In this context, the Matthew Effect will be further strengthened. Future success will still belong to those companies that have been successful before, not because previous success has created favorable conditions for them, but because previous success has verified their potential talents. According to the Matthew Effect, mere success itself increases the likelihood of future success. Regardless of the mechanism, companies that have been successful before are more likely to be successful in the future. But if the only reason some companies continue to succeed while others fail or are mediocre is because of differences in “talent,” that means fate favors some companies from the start while neglecting others. If the Matthew Effect is real, then every success a successful company experiences creates better opportunities for the next success. Because success will snowball like a snowball.
In a 2018 study funded by Burke Investments, Arizona State University professor Hendrik Besenbinder looked at the compound returns of nearly 62,000 common stocks around the world between 1990 and 2018 and came up with two Conclusion:
First, from 1990 to 2018, the top 1.3% of companies created $44.7 trillion in global stock market wealth. Outside the United States, less than one percent of companies account for $16 trillion in net wealth creation. These results highlight that the distribution of long-term stock returns is strongly positively skewed.
Second, there have been a total of 25,332 listed companies in the U.S. stock market over the past 90 years. However, about 96% of them (24,240) listed companies created basically no value; the best-performing 1,092 stocks, only about 4% of the total listed companies created most of the returns. Among them, the best 90 stocks account for only 0.3%, but they create 1/2 of the total wealth of the entire U.S. stock market.
In the report, Bessenbinder ranked the top 50 listed companies that create the most wealth for shareholders, in order: Apple, Microsoft, Amazon, Google parent company (Alphabet), Exxon Mobil, and Berkshire Hathaway Wei et al., creating a 40% increase in wealth. Some of these companies were established very early, for example, only Exxon Mobil was established in 1926, while some were established in the past ten years.

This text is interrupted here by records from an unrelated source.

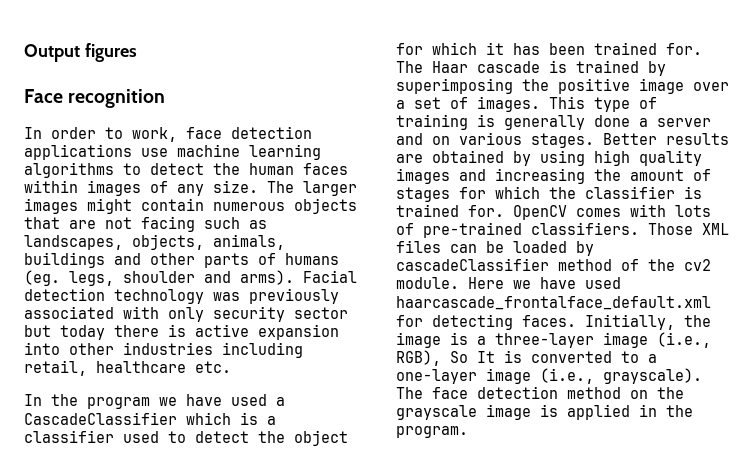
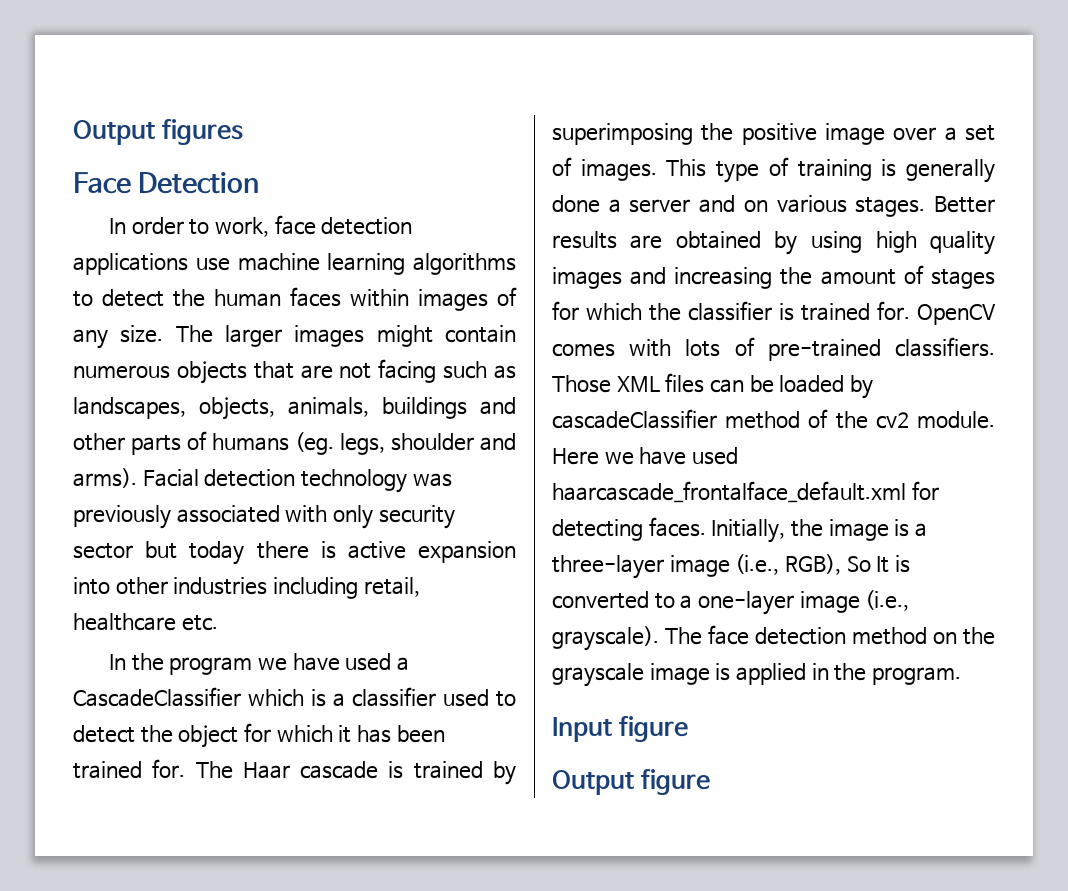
[68,89,166,108] recognition -> [138,172,260,194] Detection
(468, 432) none -> [552,716,688,742] [552,769,710,795] // Input figure // Output figure

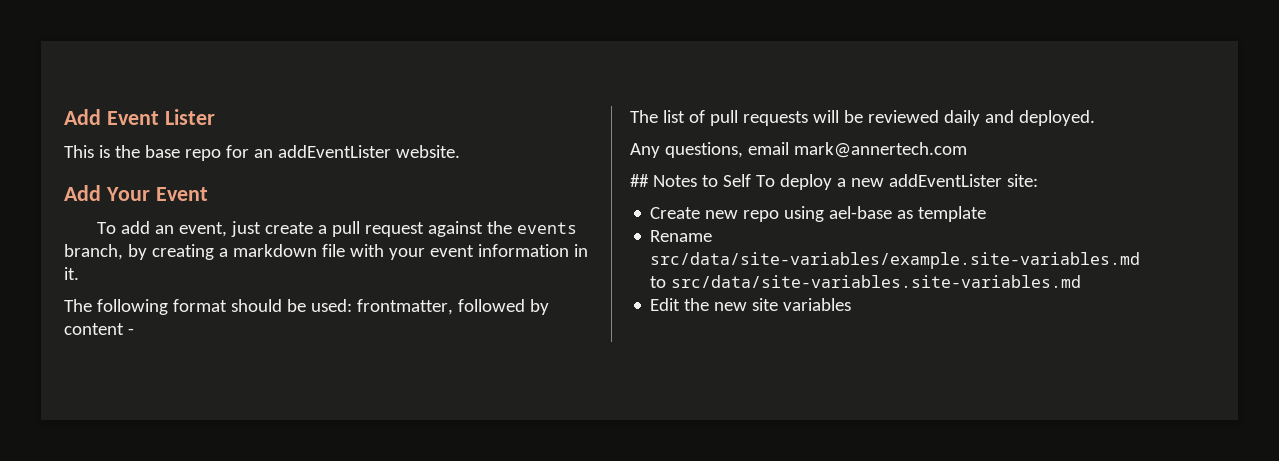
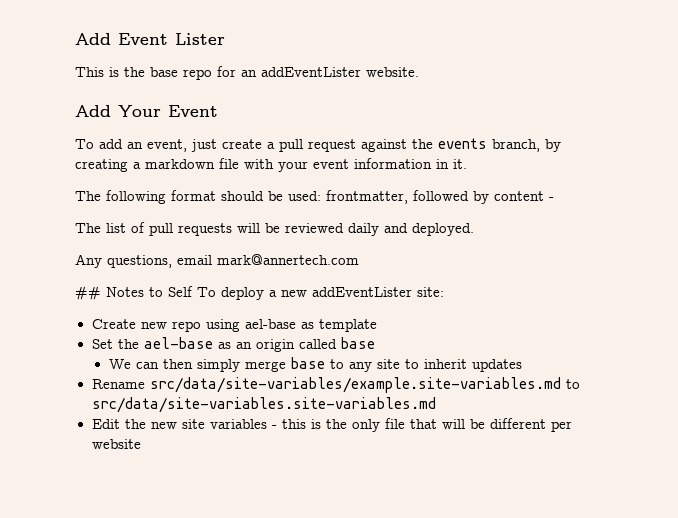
(987, 214) none -> [91,337,375,352] [108,357,522,372] // Set the ael-base as an origin called base // We can then simply merge base to any site to inherit updates
(852, 304) none -> [271,418,572,432] [91,439,141,449] - this is the only file that will be different per website

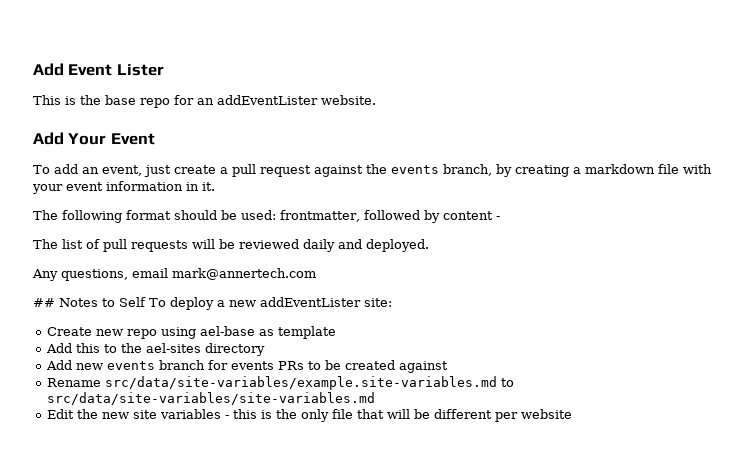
[91,337,375,352] [108,357,522,372] Set the ael-base as an origin called base // We can then simply merge base to any site to inherit updates -> [45,343,265,356] [45,360,448,373] Add this to the ael-sites directory // Add new events branch for events PRs to be created against
[91,397,436,413] src/data/site-variables.site-variables.md -> [46,392,375,405] src/data/site-variables/site-variables.md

All of these companies can be called great or great. This is the kind of company that Warren Buffett and Charlie Munger have dreamed of investing in for decades. Hendrik Besenbinder revealed the extreme Matthew Effect in today’s business world, further strengthening Buffett-Munger’s strategy of investing in great companies. Among Buffett-Munger’s hundreds of investment projects, it is a few great companies such as Coca-Cola and American Express that have achieved the miracle of Berkshire Hathaway. From this perspective, although we all know that great companies may be the result of “survivor bias”, it does not mean that we give up investing in such companies. If this proposition is true, then it is still necessary to explore the successful experience and basic characteristics of great companies.
At the same time, we should also be clearly aware that although there are many companies with ambitions, there are very few companies that ultimately become outstanding. For human organizations, it is incredibly difficult to transcend excellence, achieve and maintain excellence. The vast majority of companies will probably never achieve excellence, and most of those that do achieve excellence will usually not remain excellent for very long. But despite this, we take pleasure in observing examples of true excellence and learning from them how to make our investments even better.